La méningite cérébro-spinale a pour champ de prédilection la ceinture méningitique, bande latitudinale située entre le 10è et le 15è degrés nord, de l’Éthiopie au Sénégal. Le paludisme et les maladies tropicales négligées affectent surtout les populations de la ceinture de pauvreté du globe, la maladie de Behçet sévit surtout le long de la Route de la Soie, entre l’Asie de l’Est et les pays du bassin méditerranéen. Ainsi, la bonne compréhension de la répartition des maladies implique la maîtrise de notions basiques de la géographie, enseignées aux cours primaire et secondaire. Il en est de même de la bonne connaissance des ingrédients de l’environnement, indispensable à la maîtrise du concept une seule santé et à celle des zoonoses, déjà bien exposé dans le corpus hippocratique, où le père de la médecine exposait les liens entre d’une part l’air respiré, l’aliment consommé et le cadre de vie, et d’autre part les maladies contractées.

Les humanités au rang desquelles figurent l’histoire, la sociologie, la philosophie, l’anthropologie et les autres sciences humaines sont indispensables à une approche holistique du malade. Elles sont nécessaires à l’analyse du perçu et du vécu de la maladie par le malade. La présence de sang dans les urines, signe caractéristique de la bilharziose urinaire, a longtemps eu le vent en poupe, assimilée qu’elle était à un signe de virilité dans certaines populations du globe. Le recours aux purgatifs, aux vomitifs et à la saignée, en lien avec la théorie des humeurs (selon laquelle la maladie est imputable à la présence de secrétions ou de liquides anormaux dont il faut débarrasser le corps) a été utilisé comme moyen thérapeutique dans les quatre coins du monde. Le continent africain n’en détient donc pas le monopole. Il en est de même du recours aux plantes comme moyen thérapeutique. La contextualisation permet d’avoir du recul et d’analyser les données avec sérénité et sans passion.

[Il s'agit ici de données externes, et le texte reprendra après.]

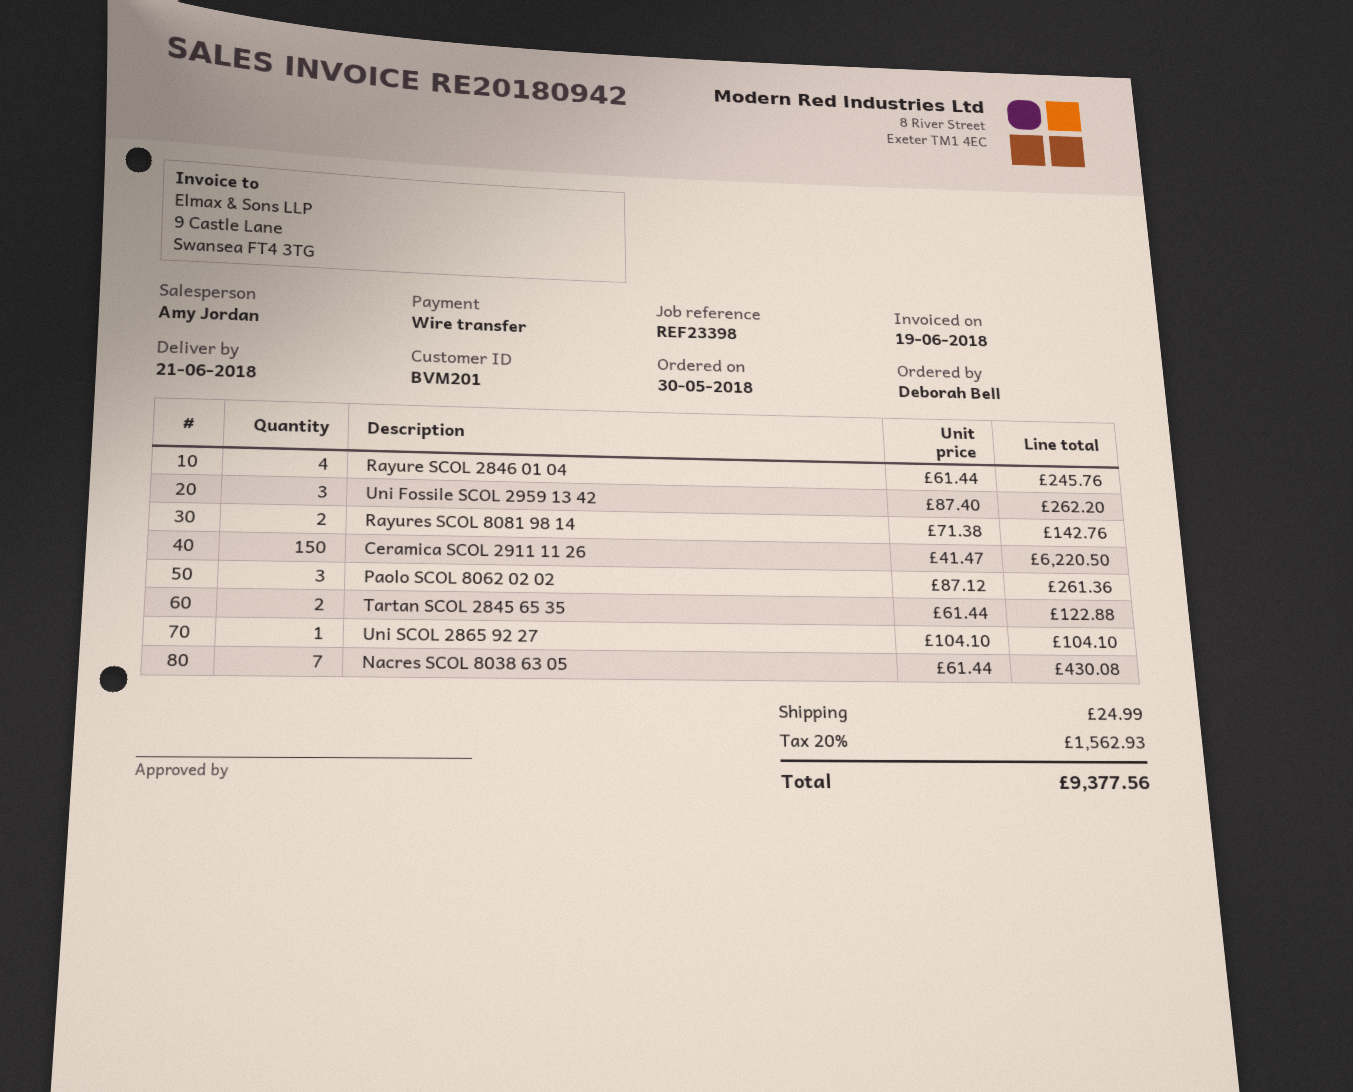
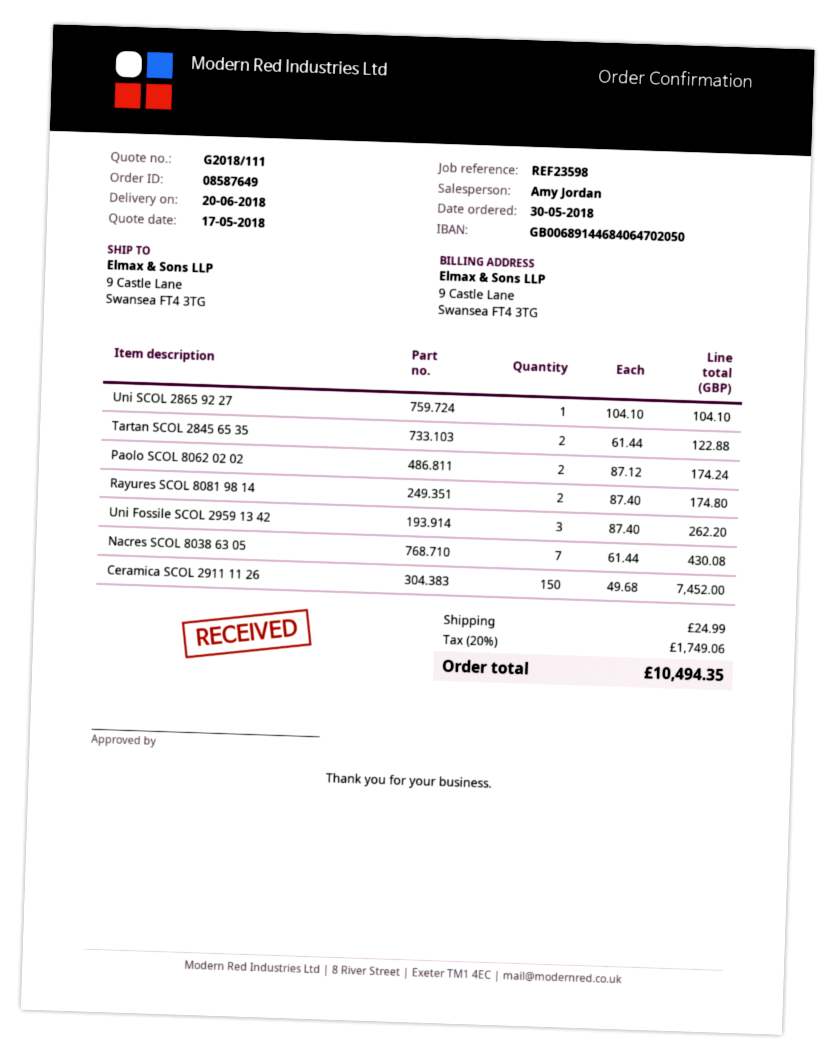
delivery date: 2018-06-21 -> 2018-06-20
reference: REF23398 -> REF23598
Rayure SCOL 2846 01 04: 4 x 61.44 = 245.76 -> none
Rayures SCOL 8081 98 14: 2 x 71.38 = 142.76 -> 2 x 87.40 = 174.80
Ceramica SCOL 2911 11 26: 150 x 41.47 = 6220.50 -> 150 x 49.68 = 7452.00
Paolo SCOL 8062 02 02: 3 x 87.12 = 261.36 -> 2 x 87.12 = 174.24
tax: 20% = 1562.93 -> 20% = 1749.06
total: 9377.56 -> 10494.35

Dans les traités antiques et médiévaux de la médecine, il n’est pas décrit de douleur à type de décharge électrique, l’électricité ne pouvant servir de base à une quelconque comparaison, puisque n’ayant fait son apparition qu’à la fin du 19ième siècle. La maîtrise de la langue est indispensable au recueil et à l’interprétation des données lors de l’interrogatoire.  Un malade qui souffre de la cheville qu’il rattache à une probable torsion de celle-ci n’est pas victime d’une entorse : l’épithète probable utilisé par le malade permet à coup sûr d’exclure une torsion avérée de la cheville dont se souviendrait le malade avec précision. Le recours à l’épithète « probable » reflète avant tout l’interprétation que tente de faire le malade de l’origine de son mal. Un prélèvement est un prélèvement, c’est-à-dire un fragment extrait d’un ensemble, dont le résultat de l’analyse n’est pas forcément superposable à celui de l’organisme. La négativité de l’analyse effectuée sur le prélèvement ne traduit pas toujours l’absence de maladie.

La prise en compte du profil psychologique du patient nécessite un minimum de culture générale, notamment en matière de psychologie. Il en est de même de sa vision et de sa perception du monde, de sa culture, de ses pôles d’intérêt, de ses sources de frustration, sachant qu’il est plus aisé de soigner un optimiste que de prendre en charge un pessimiste.

S’il est vrai que la mémorisation a une importante place dans l’apprentissage, il est tout aussi indispensable qu’elle soit précédée de la nette compréhension des concepts et des cours. Il importe donc de rattacher chaque concept pathologique à son vis-à-vis physiologique, de connecter constamment le normal au pathologique, d’arrimer le cas observé en stage aux chapitres correspondants des ouvrages qui sont à revisiter, avec comme finalité d’assurer la fluidité de l’apprentissage et de la formation continue, de faciliter la compréhension et donc la rétention, pour un exercice lucide de la médecine tenant compte de la particularité de chaque cas.